Por estes dias, em que a chuva resolveu aparecer, dando a esta primavera uma tonalidade mais cinzenta e cumprindo o ditado de que, «Abril águas mil», tenho pensado, em como em Portugal, ninguém estabelece um plano de acção. Ninguém planifica. Ninguém estabelece objectivos e caminhos para lá chegar. Os partidos, arrastam uma indefinição ideológica e, mesmo com programas políticos (ou pseudopolíticos), estes são feitos em função das circunstâncias. Carecem de uma matriz identitária e de identidade.

Esta ideia vem a propósito das jornadas parlamentares do PS, que decorreram em Bragança, primeiro e, depois, a prática governativa deste governo do PSD.
António José Seguro, líder do PS, discursava e apregoava para os seus deputados de que este governo estava a ignorar o interior. Fiquei pasmado! Então não foi o PS que foi fechando escolas, centros de saúde, estações dos correios? Ah! Mas antes estavam no governo. Agora, como já não estão, volta o discurso do interior. Serve como exemplo de um discurso feito em função das circunstâncias.
Depois, comparem o discurso do primeiro-ministro agora e do candidato a primeiro-ministro antes. Palavras como «não aumentamos impostos», «não serão pedidos mais sacrifícios aos que menos têm», são palavras que depressa o vento levou. O que prova que os programas e os discursos são vazios. As ideias inexistentes.

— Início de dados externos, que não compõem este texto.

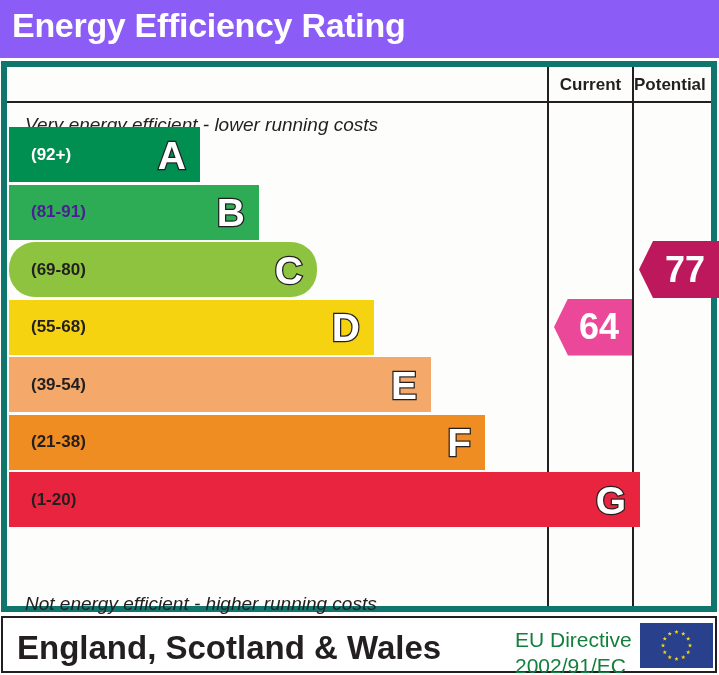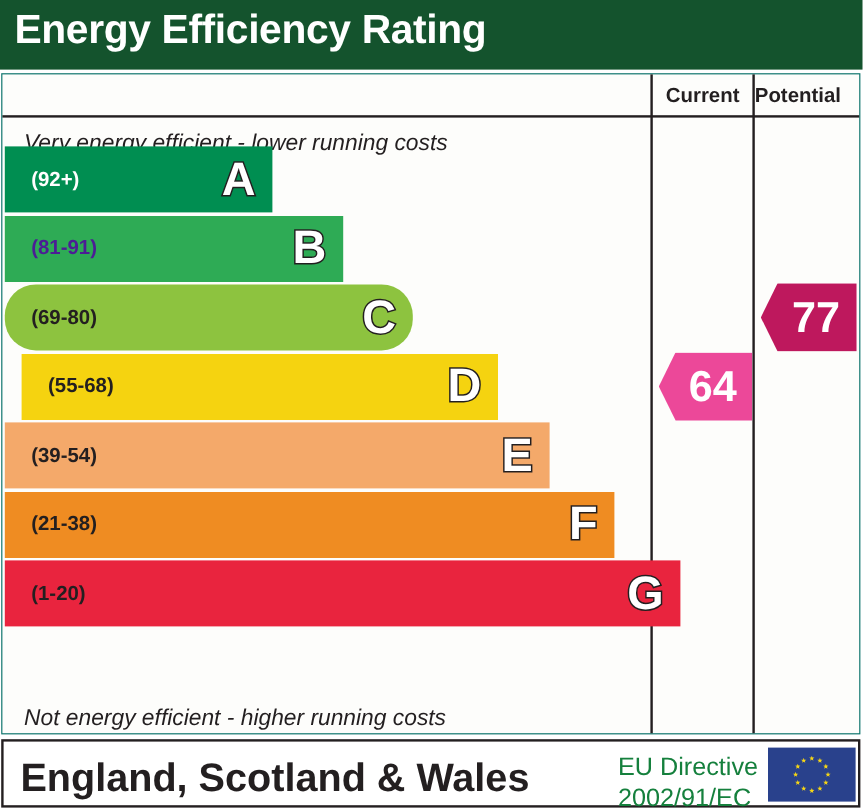--- a/index.html
+++ b/index.html
@@ -26,7 +26,7 @@
     top: 0;
     width: 719px;
     height: 58px;
-    background: #14532d;
+    background: #8b5cf6;
   }
   .title-text {
     position: absolute;

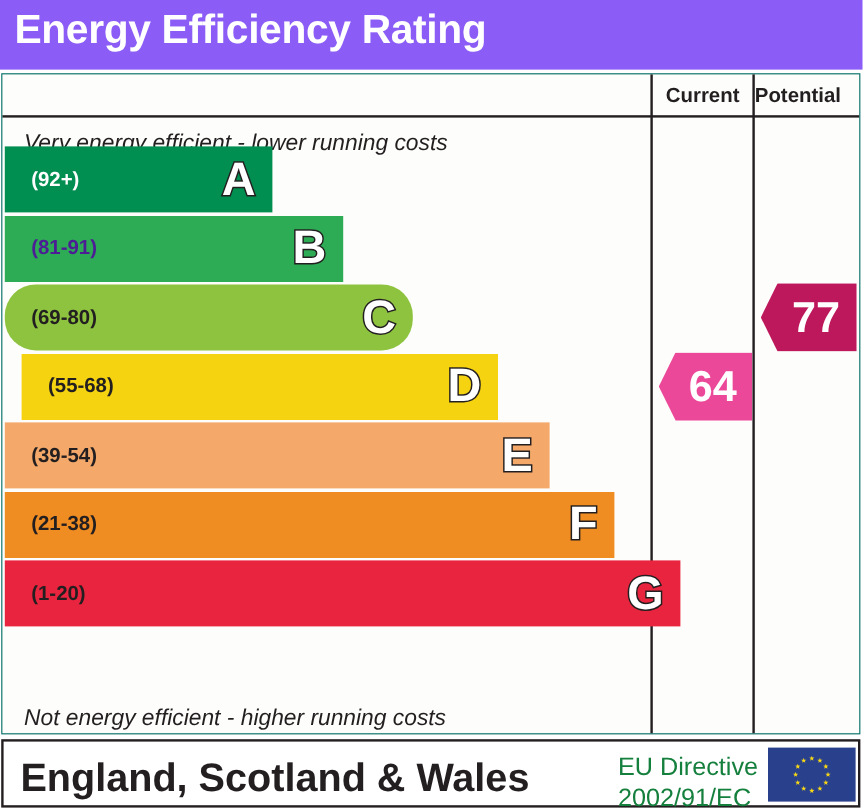--- a/index.html
+++ b/index.html
@@ -46,7 +46,7 @@
     top: 61px;
     width: 716px;
     height: 551px;
-    border: 1px solid #0f766e;
+    border: 6px solid #0f766e;
     box-sizing: border-box;
     background: #fdfdfb;
   }

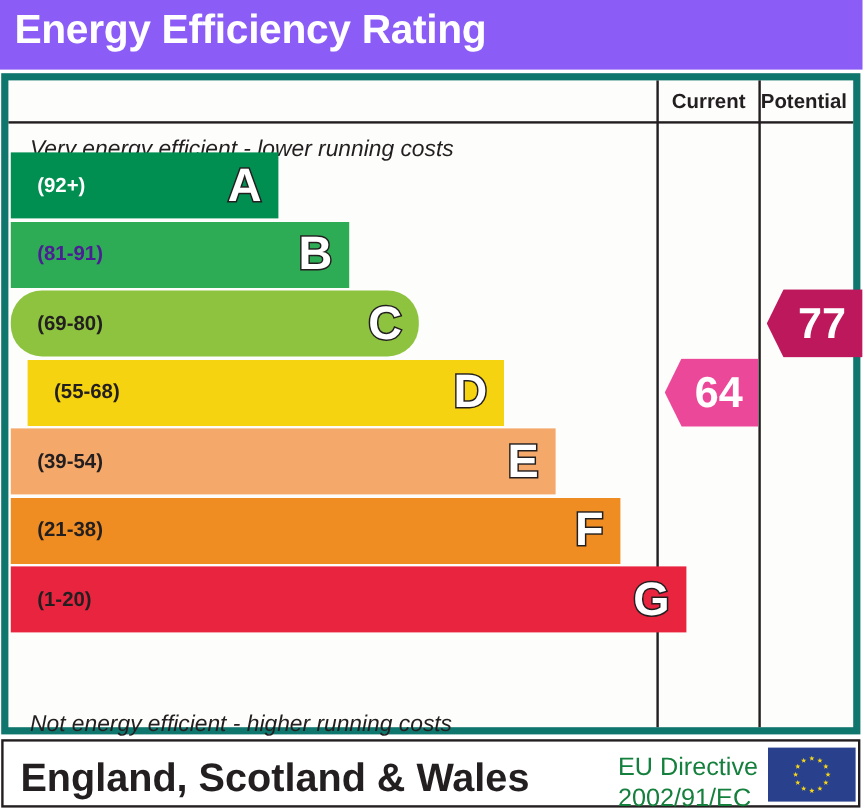--- a/index.html
+++ b/index.html
@@ -105,7 +105,6 @@
     position: absolute;
     left: 2px;
     height: 55px;
-    padding-left: 32px;
   }
   .band-range {
     position: absolute;

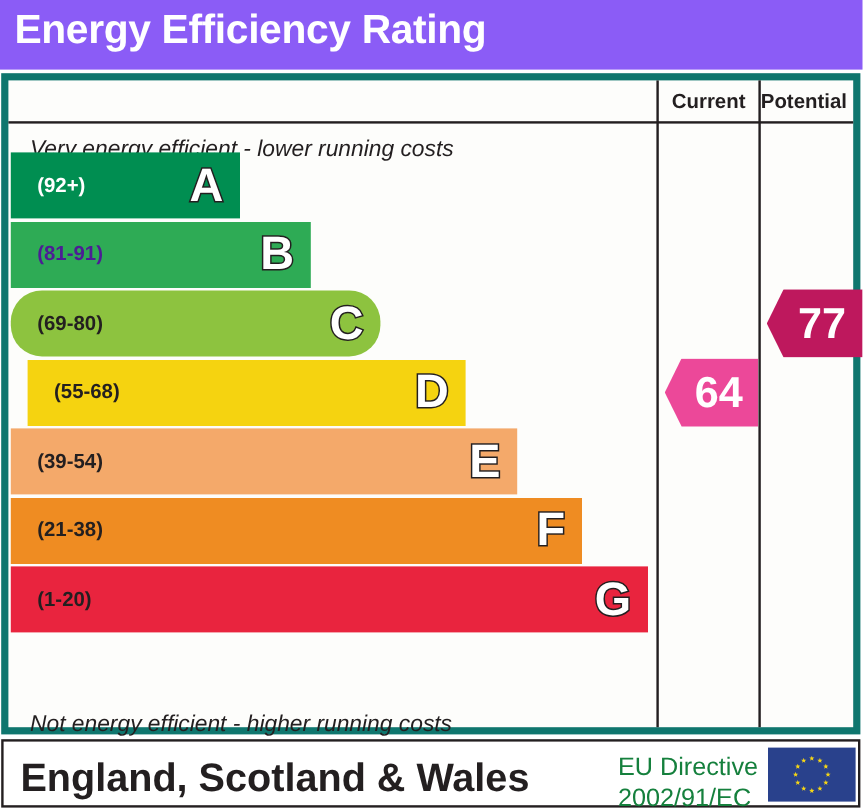--- a/index.html
+++ b/index.html
@@ -224,7 +224,7 @@
           <span class="band-range" style="color: rgb(35, 31, 32);">(69-80)</span>
           <span class="band-letter">C</span>
         </div>
-        <div class="band" style="top: 196.5px; width: 365px; background: rgb(245, 211, 16); margin-left: 14px;">
+        <div class="band" style="top: 196.5px; width: 365px; background: rgb(245, 211, 16);">
           <span class="band-range" style="color: rgb(35, 31, 32);">(55-68)</span>
           <span class="band-letter">D</span>
         </div>

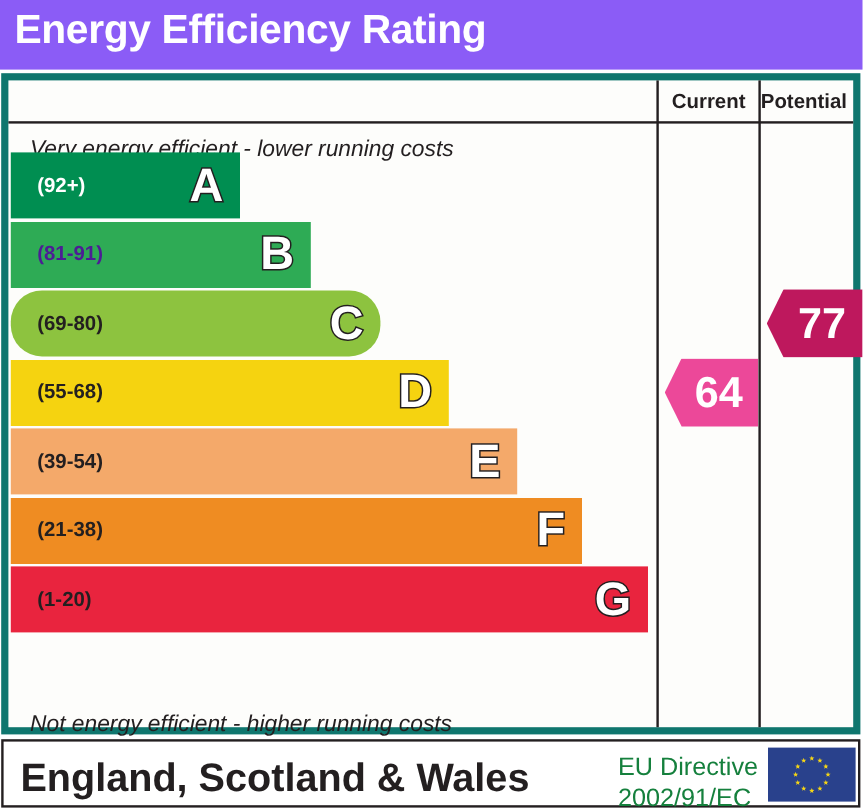--- a/index.html
+++ b/index.html
@@ -236,7 +236,7 @@
           <span class="band-range" style="color: rgb(35, 31, 32);">(21-38)</span>
           <span class="band-letter">F</span>
         </div>
-        <div class="band" style="top: 369px; width: 531px; background: rgb(233, 36, 62);">
+        <div class="band" style="top: 369px; width: 631px; background: rgb(233, 36, 62);">
           <span class="band-range" style="color: rgb(35, 31, 32);">(1-20)</span>
           <span class="band-letter">G</span>
         </div>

Esta semana trouxe ao de cima a verdade crua e nua do acordo de concertação social. É mau e, como tal, provocou alterações na lei laboral más. E mesmo assim, o governo não o está a cumprir. Guardei a cara de espantado do secretário-geral da UGT… O ministro da economia apresentou esta semana a nova proposta do governo para o valor da indeminização aos trabalhadores por despedimento, 7 a 13 dias por cada ano de trabalho. Argumentos: para ficarmos enquadrados com a média da União Europeia. Exactamente como os alemães, já que ganhamos exactamente o mesmo! Brilhante este ministro. Outro argumento, que existe um estudo que aponta nesse sentido. Claro que faltava cá o estudo! Há sempre um estudo! Mas nunca se sabe quem o fez, onde está, quem o encomendou. Tal e qual como os estudos do Sr. George, director eterno geral da saúde, contra o tabaco. E, por fim, o argumento da troika. Sempre a troika, como costas grandes para impor restrições aos mais fracos. A mesma troika exige o corte nas rendas das PPP’s, mas aqui só se ouvem palavras vãs. Esta prática de governar, negando tudo o que se disse, prejudica a democracia porque, essencialmente, afasta as pessoas da política e, principalmente, dos partidos. E os portugueses têm-no mostrado em cada acto eleitoral.
O primeiro pacto ou acordo que os políticos e os partidos têm que fazer com o eleitorado é o da confiança. É esta confiança o suporte da prática política e do funcionamento da democracia e das suas instituições. Mas para isso, como disse, é necessário a existência de uma matriz ideológica que seja identitária e, por isso, identifique.
O panorama nacional mostra, e demonstra, um arco político ideologicamente errante, politicamente vazio e eticamente duvidoso.
Podemos dizer, diz-me se estás no poder ou na oposição e eu direi quem és.

P.S. Esta semana o FMI emitiu um relatório, onde aponta que Portugal, depois da intervenção da troika, terá muitas dificuldades em relançar a economia. Nada de novo, basta seguir o rumo das políticas seguidas pelo governo. Mas o que admira é que, a base de muitas das políticas, são do próprio FMI! Mais, o FMI faz parte da troika! Esta troika não está cá, supostamente, para nos salvar? Este relatório é o reconhecimento próprio fracasso.